La trampa

Todo esto es pura palabrería con que eludir mi verdadera desazón, la causa de que ahora me encuentre dispuesta a escribir sobre mis sentimientos. Casi siempre intenté engañarme sobre el verdadero motivo de mis actos. Éste fue el gran truco sobre el que se edificó mi educación sentimiental (mi educación intelectual no importó jamás, ya que una mujer no precisa de ciertos bagajes para instalarse dignamente en la sociedad que se me destinaba), mi formación de criatura nacida para entablar una lucha mezquina y dulzona contra el sexo masculino (al que, por otra parte, estaba inexorablemente destinada). Así pues, mis más importantes y permitidas armas fueron velos con que encubrir el egoísmo y la ambición, la ignorancia y el desamparo, la pereza y la sensualidad. Velos capaces de tamizar cualquier cosa, de forma que todo pueda parecer lícito o ilícito (según convenga a la ocasión).

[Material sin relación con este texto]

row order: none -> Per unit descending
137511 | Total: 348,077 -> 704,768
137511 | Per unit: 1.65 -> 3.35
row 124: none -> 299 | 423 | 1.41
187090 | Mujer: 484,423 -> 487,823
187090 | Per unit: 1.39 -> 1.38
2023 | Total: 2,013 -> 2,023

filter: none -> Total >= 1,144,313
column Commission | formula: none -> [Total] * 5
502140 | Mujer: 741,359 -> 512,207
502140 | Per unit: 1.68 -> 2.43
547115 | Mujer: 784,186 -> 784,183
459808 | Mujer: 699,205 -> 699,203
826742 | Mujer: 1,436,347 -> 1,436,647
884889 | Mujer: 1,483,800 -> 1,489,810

Pero ya no soy una niña torpe y preguntona, ni una muchacha silenciosa y ferozmente triste, ni una mujer apática y olvidadiza, que observa, con sagrado asombro por el mundo, el discurrir de las gentes. Soy, esta madrugada, una criatura sin edad, sin capacidad de juicio ni resentimiento, sin gloria alguna, sin grandes miserias. Recuerdo que, cuando tenía doce, catorce años, imaginaba que algún día conocería algo brillante, fastuoso (aunque temido), que me daría la clave del mundo. Esta madrugada experimento la decepcionante sensación de que el mundo existe, simplemente: de que rueda, inane, sin clave alguna; cumpliendo sus ciclos con el deshumanizado placer que provoca, por ejemplo, el bostezo de algún dios.